“Large Language Models Play StarCraft II: Benchmarks and A Chain of Summarization Approach”, 2023-12-19 (; similar):
StarCraft II is a challenging benchmark for AI agents due to the necessity of both precise micro-level operations and strategic macro awareness. Previous works, such as AlphaStar and SCC, achieve impressive performance on tackling StarCraft II; however, they still exhibit deficiencies in long-term strategic planning and strategy interpretability. Emerging large language model (LLM) agents, such as Voyage and MetaGPT, present immense potential in solving intricate tasks. Motivated by this, we aim to validate the capabilities of LLMs on StarCraft II, a highly complex RTS game.

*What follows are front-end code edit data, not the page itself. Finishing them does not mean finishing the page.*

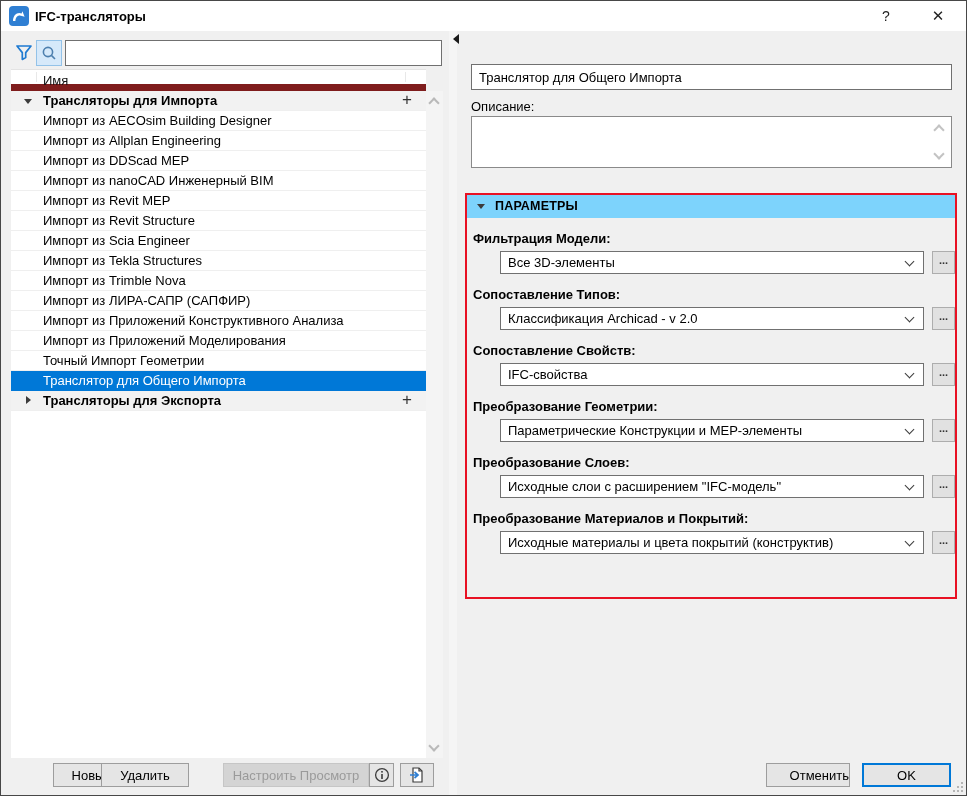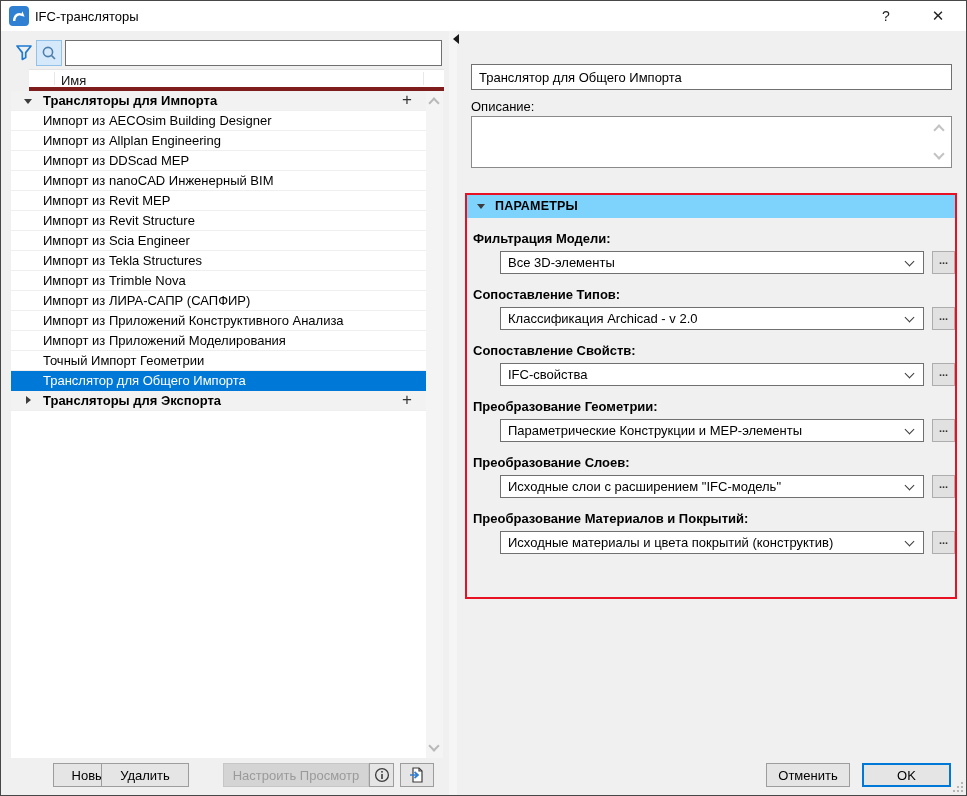"IFC-трансляторы" .title-text { font-weight: none -> bold }
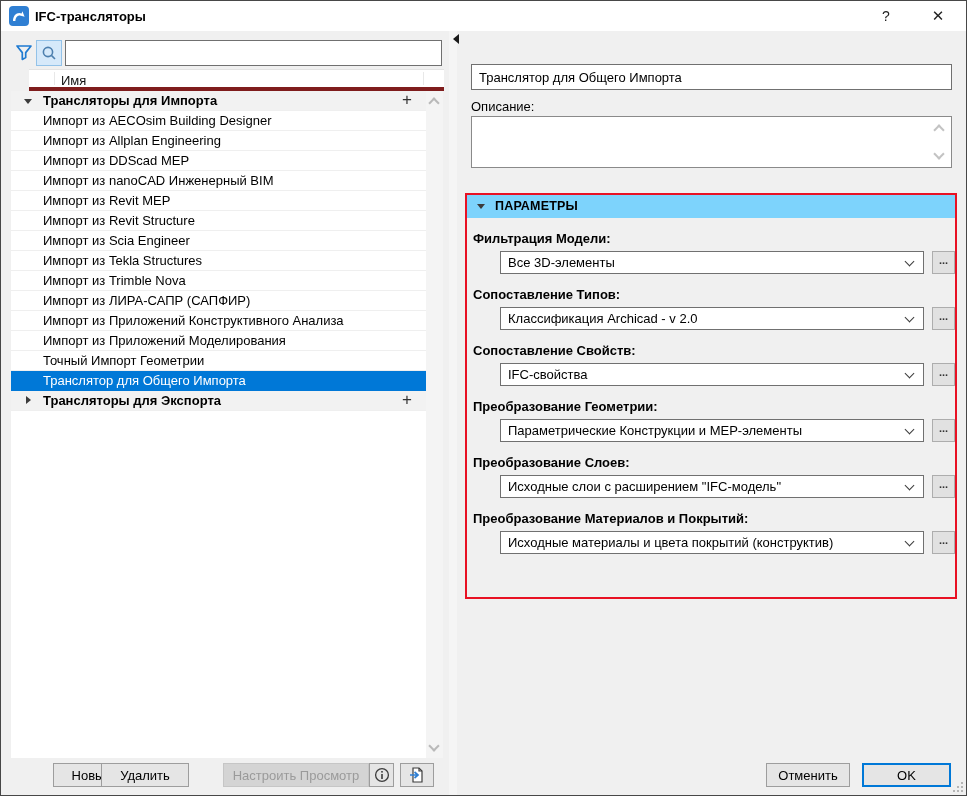"Имя" .list-header { border-bottom: 4px solid #7f1d1d -> 7px solid #7f1d1d; margin-left: 18px -> none }
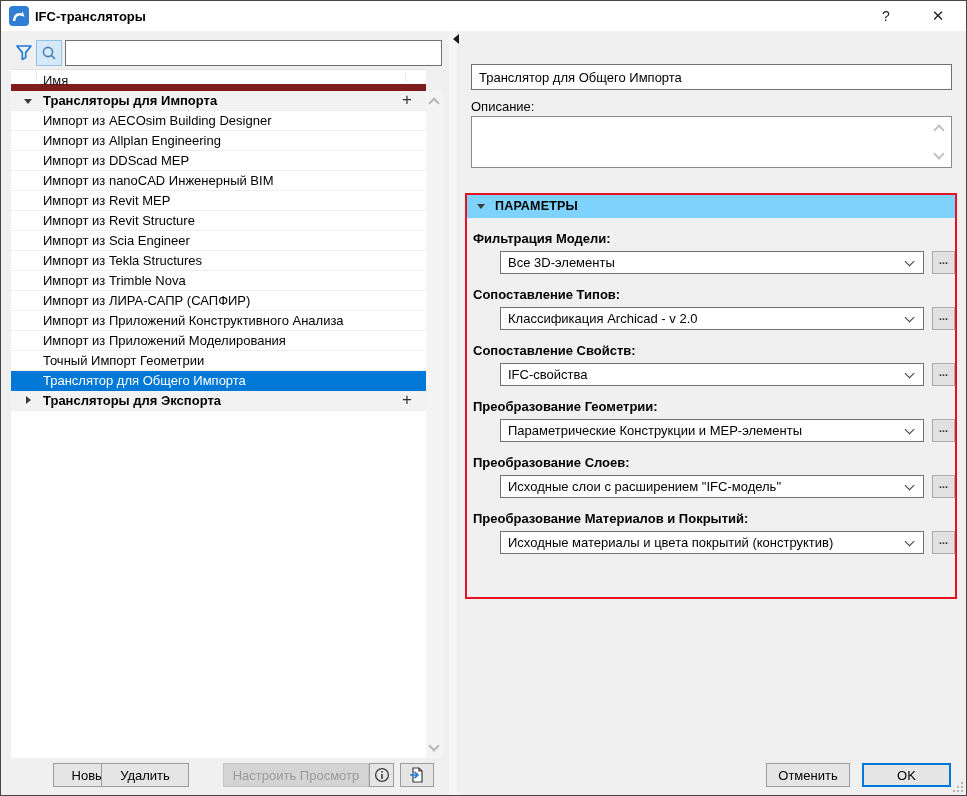"Отменить" .btn-cancel { text-align: none -> right }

To conveniently take full advantage of LLMs’ reasoning abilities, we first develop a textual StarCraft II environment, called TextStarCraft II, which LLM agents can interact with. Secondly, we propose a Chain of Summarization method, including single-frame summarization for processing raw observations and multi-frame summarization for analyzing game information, providing command recommendations, and generating strategic decisions.
Our experiment consists of two parts: first, an evaluation by human experts, which includes assessing the LLMs’ mastery of StarCraft II knowledge and the performance of LLM agents in the game; second, the in-game performance of LLM agents, encompassing aspects like win rate and the impact of the Chain of Summarization. [finetuning GPT-3.5]
Experiment results demonstrate that: (1) LLMs possess the relevant knowledge and complex planning abilities needed to address StarCraft II scenarios; (2) Human experts consider the performance of LLM agents to be close to that of an average player who has played StarCraft II for 8 years; (3) LLM agents are capable of defeating the built-in AI at the Harder (Lv5) difficulty level.
We have open-sourced the code and released demo videos of LLM agents playing StarCraft II.
[Example use: benchmarking slowed-down agents.]